SPSS DESCRIPTIVES - Descriptive Statistics and Z-Scores

SPSS DESCRIPTIVES – Quick Tutorial

SPSS DESCRIPTIVES generates a single table with descriptive statistics for one or more variables. It can also add z-scores to your data. We'll walk through its major options using freelancers.sav. The screenshot below shows part of its data view.

User Missing Values

Before running any descriptives, we first need to specify some user missing values for income_2010 through income_2014. We'll do so by running the syntax below. The FORMATS command suppresses excessive decimal places for output tables that we'll generate later on.
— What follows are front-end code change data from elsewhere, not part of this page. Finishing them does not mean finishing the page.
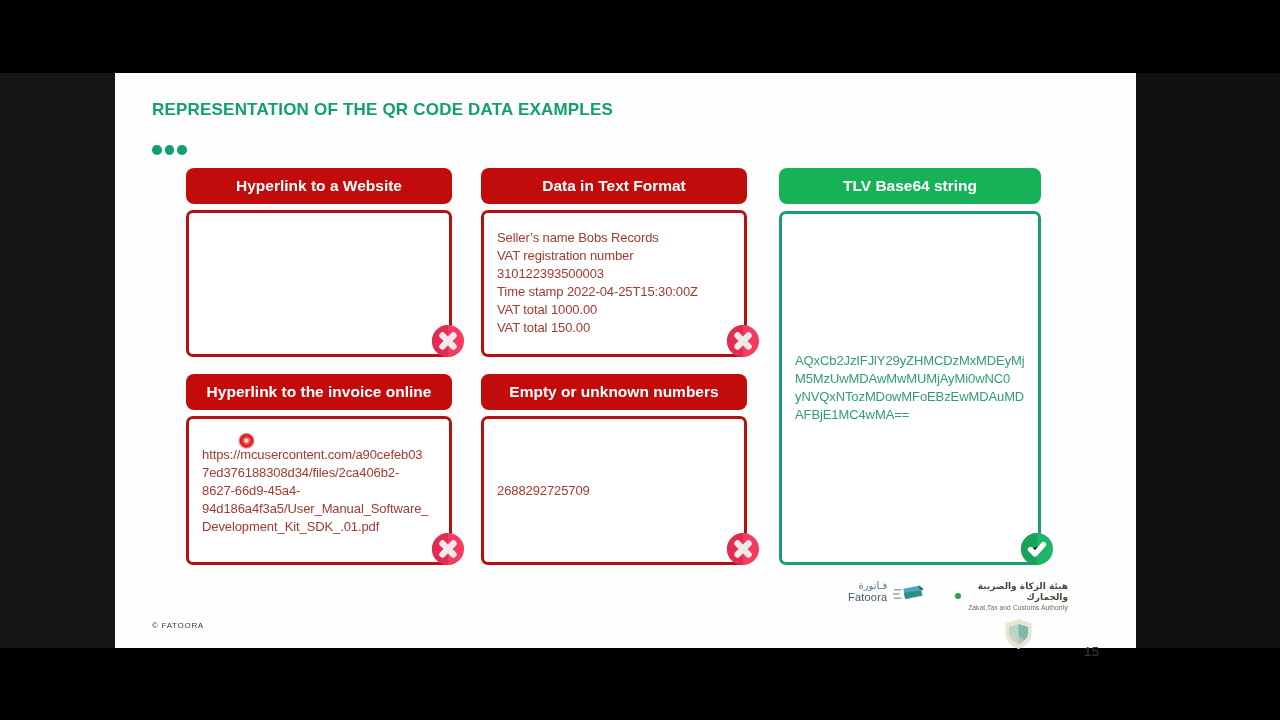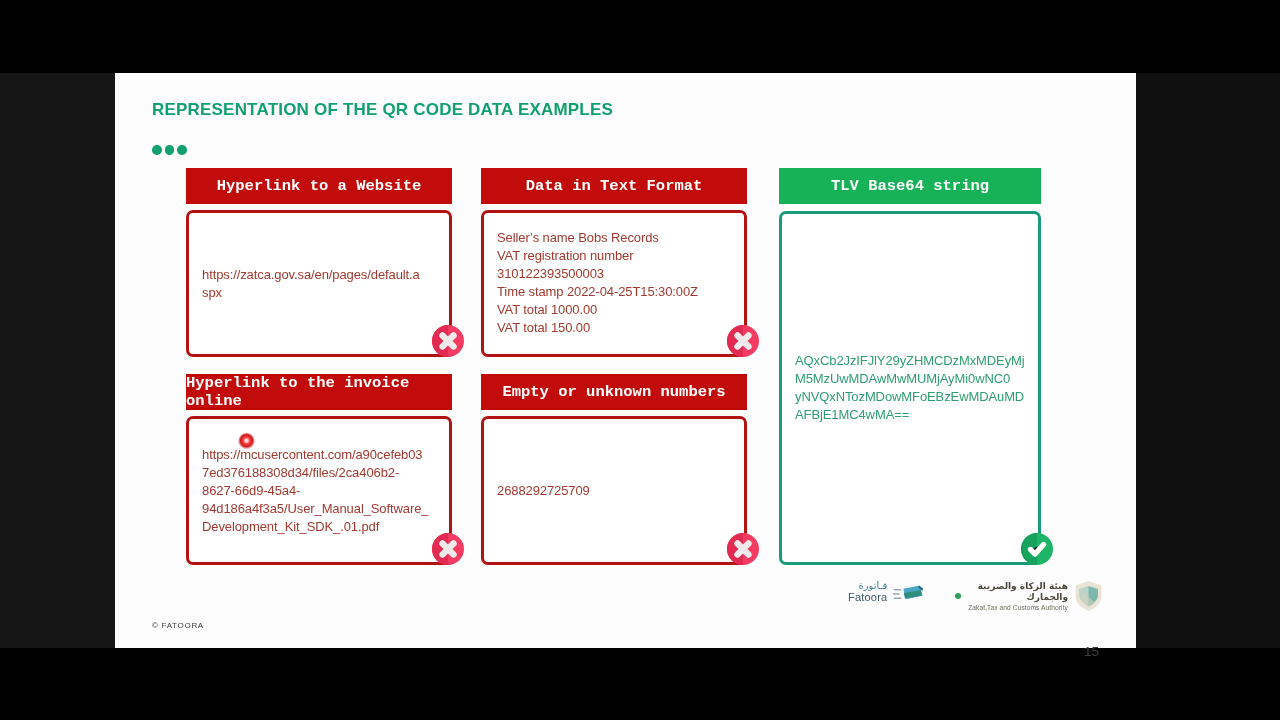"Hyperlink to a Website" .card-header { border-radius: 0 -> 8px; font-family: Liberation Mono, monospace -> none }
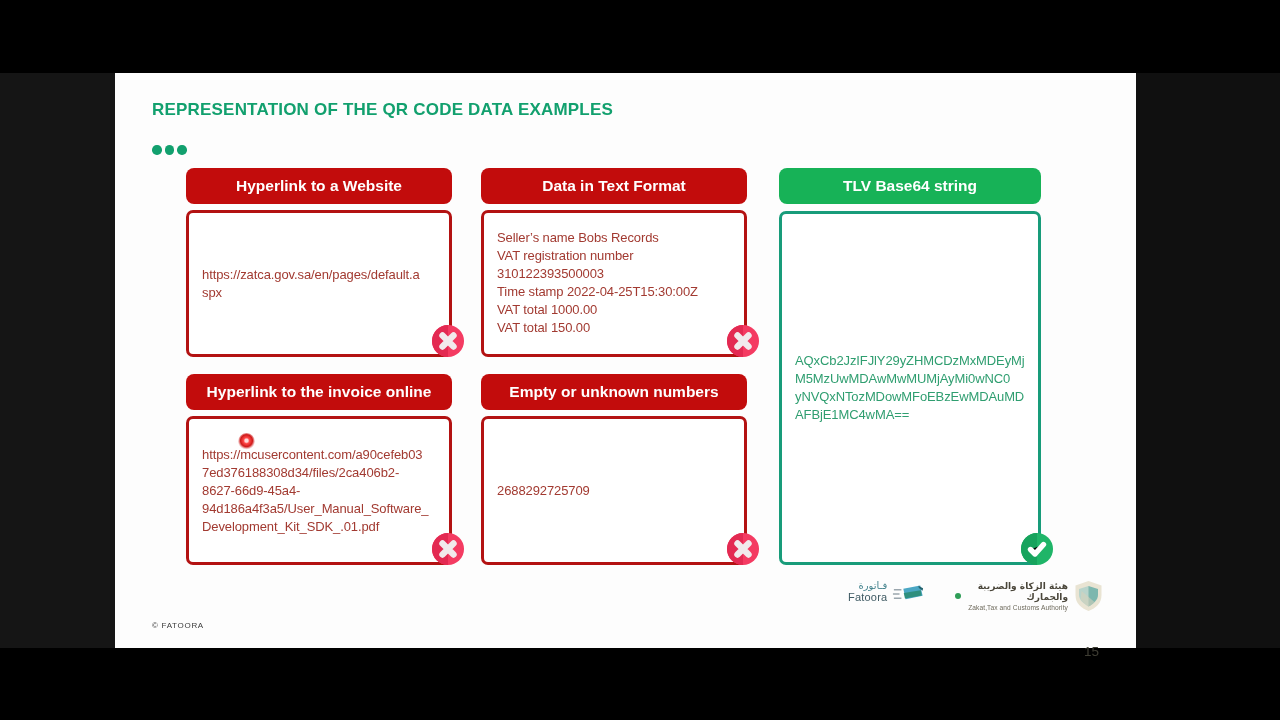"https://zatca.gov.sa/en/pages/default.a" div.body-text { html: <div>https://zatca.gov.sa/en/pages/default.a spx</div> -> none }
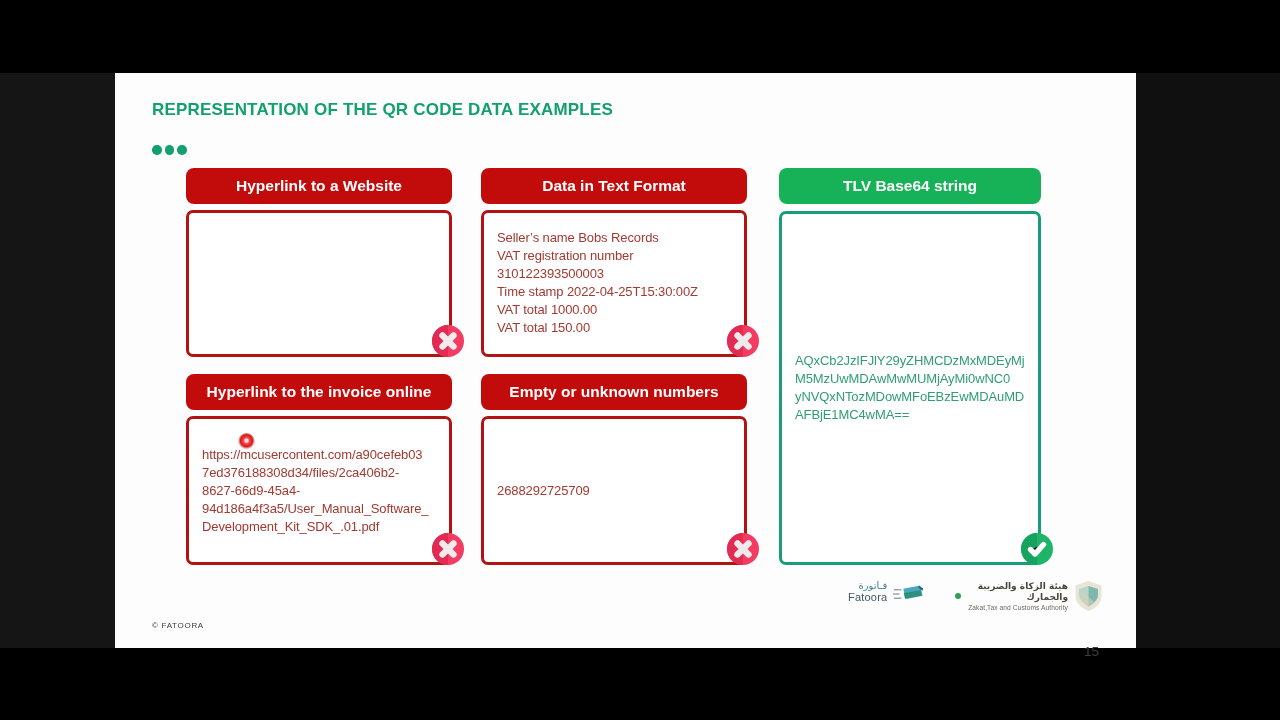"هيئة الزكاة والضريبة والجمارك" .zatca-logo { flex-direction: none -> column }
*Specify user missing values for income_2010 through income_2014.

missing values income_2010 to income_2014 (1000000 thru hi).

*Hide decimal places for income_2010 through income_2014.

formats income_2010 to income_2014 (dollar8).

SPSS DESCRIPTIVES - Basic Use

The most basic way to run a descriptives table is simply “DESCRIPTIVES” followed by one ore more variable names (possibly using TO or ALL) and a period. The syntax below gives an example.

*Generate descriptives table for 5 variables: income_2010 through income_2014.

descriptives income_2010 to income_2014.

Note that “Valid N (listwise)” denotes the number of cases that don't have any missing values on any of the variables shown in the table.

SPSS DESCRIPTIVES - STATISTICS Subcommand

Statistics and the order in which they'll appear in the table can be specified by adding a STATISTICS subcommand. However, the first column for descriptives is always N, even if not specified.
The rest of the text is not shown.